• **Task brief**: A word-for-word repetition of all the entries is needed.

Structured diff data
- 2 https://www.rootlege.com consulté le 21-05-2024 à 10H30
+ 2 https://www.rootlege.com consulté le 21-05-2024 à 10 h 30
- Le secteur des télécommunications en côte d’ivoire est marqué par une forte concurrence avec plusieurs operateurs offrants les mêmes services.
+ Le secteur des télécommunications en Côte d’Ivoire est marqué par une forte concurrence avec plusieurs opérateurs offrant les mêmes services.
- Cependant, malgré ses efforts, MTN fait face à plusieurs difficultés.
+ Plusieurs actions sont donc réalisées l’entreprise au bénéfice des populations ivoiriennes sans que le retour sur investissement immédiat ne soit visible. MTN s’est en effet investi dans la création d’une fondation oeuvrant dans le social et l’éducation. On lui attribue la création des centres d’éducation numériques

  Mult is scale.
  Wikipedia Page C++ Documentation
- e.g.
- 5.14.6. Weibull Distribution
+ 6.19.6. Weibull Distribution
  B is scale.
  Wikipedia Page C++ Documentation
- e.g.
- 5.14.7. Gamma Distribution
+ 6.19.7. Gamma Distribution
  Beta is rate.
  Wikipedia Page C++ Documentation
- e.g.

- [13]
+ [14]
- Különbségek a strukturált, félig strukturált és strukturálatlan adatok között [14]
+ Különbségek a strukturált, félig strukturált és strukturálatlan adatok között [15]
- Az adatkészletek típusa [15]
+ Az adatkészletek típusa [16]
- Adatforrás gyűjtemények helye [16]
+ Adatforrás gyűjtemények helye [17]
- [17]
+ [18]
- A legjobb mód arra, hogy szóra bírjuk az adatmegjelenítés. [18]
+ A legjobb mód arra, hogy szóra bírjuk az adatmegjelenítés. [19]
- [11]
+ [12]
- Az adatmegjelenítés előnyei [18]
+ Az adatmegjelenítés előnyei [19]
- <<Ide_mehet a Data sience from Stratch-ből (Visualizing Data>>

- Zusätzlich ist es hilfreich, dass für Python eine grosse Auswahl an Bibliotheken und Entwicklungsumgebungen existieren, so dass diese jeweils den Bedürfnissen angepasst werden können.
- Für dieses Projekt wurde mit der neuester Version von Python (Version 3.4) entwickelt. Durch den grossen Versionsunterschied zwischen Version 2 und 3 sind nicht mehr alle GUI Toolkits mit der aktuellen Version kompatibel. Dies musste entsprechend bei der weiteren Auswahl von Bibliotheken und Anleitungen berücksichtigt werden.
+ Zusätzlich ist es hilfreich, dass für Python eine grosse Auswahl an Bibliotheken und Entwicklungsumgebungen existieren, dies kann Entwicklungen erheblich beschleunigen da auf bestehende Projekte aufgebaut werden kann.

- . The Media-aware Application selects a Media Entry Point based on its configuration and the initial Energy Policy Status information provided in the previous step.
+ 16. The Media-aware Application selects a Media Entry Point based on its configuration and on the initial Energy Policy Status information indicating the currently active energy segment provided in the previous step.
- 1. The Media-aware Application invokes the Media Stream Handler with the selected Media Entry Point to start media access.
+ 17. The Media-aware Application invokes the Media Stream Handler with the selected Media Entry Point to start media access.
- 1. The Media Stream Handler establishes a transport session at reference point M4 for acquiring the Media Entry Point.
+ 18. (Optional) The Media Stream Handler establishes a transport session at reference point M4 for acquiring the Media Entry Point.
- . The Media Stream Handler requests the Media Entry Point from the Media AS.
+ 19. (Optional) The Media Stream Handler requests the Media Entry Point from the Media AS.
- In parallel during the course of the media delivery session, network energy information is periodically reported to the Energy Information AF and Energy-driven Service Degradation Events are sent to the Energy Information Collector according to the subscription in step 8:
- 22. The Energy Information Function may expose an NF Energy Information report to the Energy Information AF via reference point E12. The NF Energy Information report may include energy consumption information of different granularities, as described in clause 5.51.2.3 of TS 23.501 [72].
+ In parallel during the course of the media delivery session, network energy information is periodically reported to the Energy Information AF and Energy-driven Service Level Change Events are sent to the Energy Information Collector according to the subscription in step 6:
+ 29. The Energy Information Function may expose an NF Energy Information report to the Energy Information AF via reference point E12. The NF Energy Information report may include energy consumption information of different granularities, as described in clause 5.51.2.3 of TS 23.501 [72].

• **Output below**:
- 2 https://www.rootlege.com consulté le 21-05-2024 à 10H30
+ 2 https://www.rootlege.com consulté le 21-05-2024 à 10 h 30
- Le secteur des télécommunications en côte d’ivoire est marqué par une forte concurrence avec plusieurs operateurs offrants les mêmes services.
+ Le secteur des télécommunications en Côte d’Ivoire est marqué par une forte concurrence avec plusieurs opérateurs offrant les mêmes services.
- Cependant, malgré ses efforts, MTN fait face à plusieurs difficultés.
+ Plusieurs actions sont donc réalisées l’entreprise au bénéfice des populations ivoiriennes sans que le retour sur investissement immédiat ne soit visible. MTN s’est en effet investi dans la création d’une fondation oeuvrant dans le social et l’éducation. On lui attribue la création des centres d’éducation numériques

  Mult is scale.
  Wikipedia Page C++ Documentation
- e.g.
- 5.14.6. Weibull Distribution
+ 6.19.6. Weibull Distribution
  B is scale.
  Wikipedia Page C++ Documentation
- e.g.
- 5.14.7. Gamma Distribution
+ 6.19.7. Gamma Distribution
  Beta is rate.
  Wikipedia Page C++ Documentation
- e.g.

- [13]
+ [14]
- Különbségek a strukturált, félig strukturált és strukturálatlan adatok között [14]
+ Különbségek a strukturált, félig strukturált és strukturálatlan adatok között [15]
- Az adatkészletek típusa [15]
+ Az adatkészletek típusa [16]
- Adatforrás gyűjtemények helye [16]
+ Adatforrás gyűjtemények helye [17]
- [17]
+ [18]
- A legjobb mód arra, hogy szóra bírjuk az adatmegjelenítés. [18]
+ A legjobb mód arra, hogy szóra bírjuk az adatmegjelenítés. [19]
- [11]
+ [12]
- Az adatmegjelenítés előnyei [18]
+ Az adatmegjelenítés előnyei [19]
- <<Ide_mehet a Data sience from Stratch-ből (Visualizing Data>>

- Zusätzlich ist es hilfreich, dass für Python eine grosse Auswahl an Bibliotheken und Entwicklungsumgebungen existieren, so dass diese jeweils den Bedürfnissen angepasst werden können.
- Für dieses Projekt wurde mit der neuester Version von Python (Version 3.4) entwickelt. Durch den grossen Versionsunterschied zwischen Version 2 und 3 sind nicht mehr alle GUI Toolkits mit der aktuellen Version kompatibel. Dies musste entsprechend bei der weiteren Auswahl von Bibliotheken und Anleitungen berücksichtigt werden.
+ Zusätzlich ist es hilfreich, dass für Python eine grosse Auswahl an Bibliotheken und Entwicklungsumgebungen existieren, dies kann Entwicklungen erheblich beschleunigen da auf bestehende Projekte aufgebaut werden kann.

- . The Media-aware Application selects a Media Entry Point based on its configuration and the initial Energy Policy Status information provided in the previous step.
+ 16. The Media-aware Application selects a Media Entry Point based on its configuration and on the initial Energy Policy Status information indicating the currently active energy segment provided in the previous step.
- 1. The Media-aware Application invokes the Media Stream Handler with the selected Media Entry Point to start media access.
+ 17. The Media-aware Application invokes the Media Stream Handler with the selected Media Entry Point to start media access.
- 1. The Media Stream Handler establishes a transport session at reference point M4 for acquiring the Media Entry Point.
+ 18. (Optional) The Media Stream Handler establishes a transport session at reference point M4 for acquiring the Media Entry Point.
- . The Media Stream Handler requests the Media Entry Point from the Media AS.
+ 19. (Optional) The Media Stream Handler requests the Media Entry Point from the Media AS.
- In parallel during the course of the media delivery session, network energy information is periodically reported to the Energy Information AF and Energy-driven Service Degradation Events are sent to the Energy Information Collector according to the subscription in step 8:
- 22. The Energy Information Function may expose an NF Energy Information report to the Energy Information AF via reference point E12. The NF Energy Information report may include energy consumption information of different granularities, as described in clause 5.51.2.3 of TS 23.501 [72].
+ In parallel during the course of the media delivery session, network energy information is periodically reported to the Energy Information AF and Energy-driven Service Level Change Events are sent to the Energy Information Collector according to the subscription in step 6:
+ 29. The Energy Information Function may expose an NF Energy Information report to the Energy Information AF via reference point E12. The NF Energy Information report may include energy consumption information of different granularities, as described in clause 5.51.2.3 of TS 23.501 [72].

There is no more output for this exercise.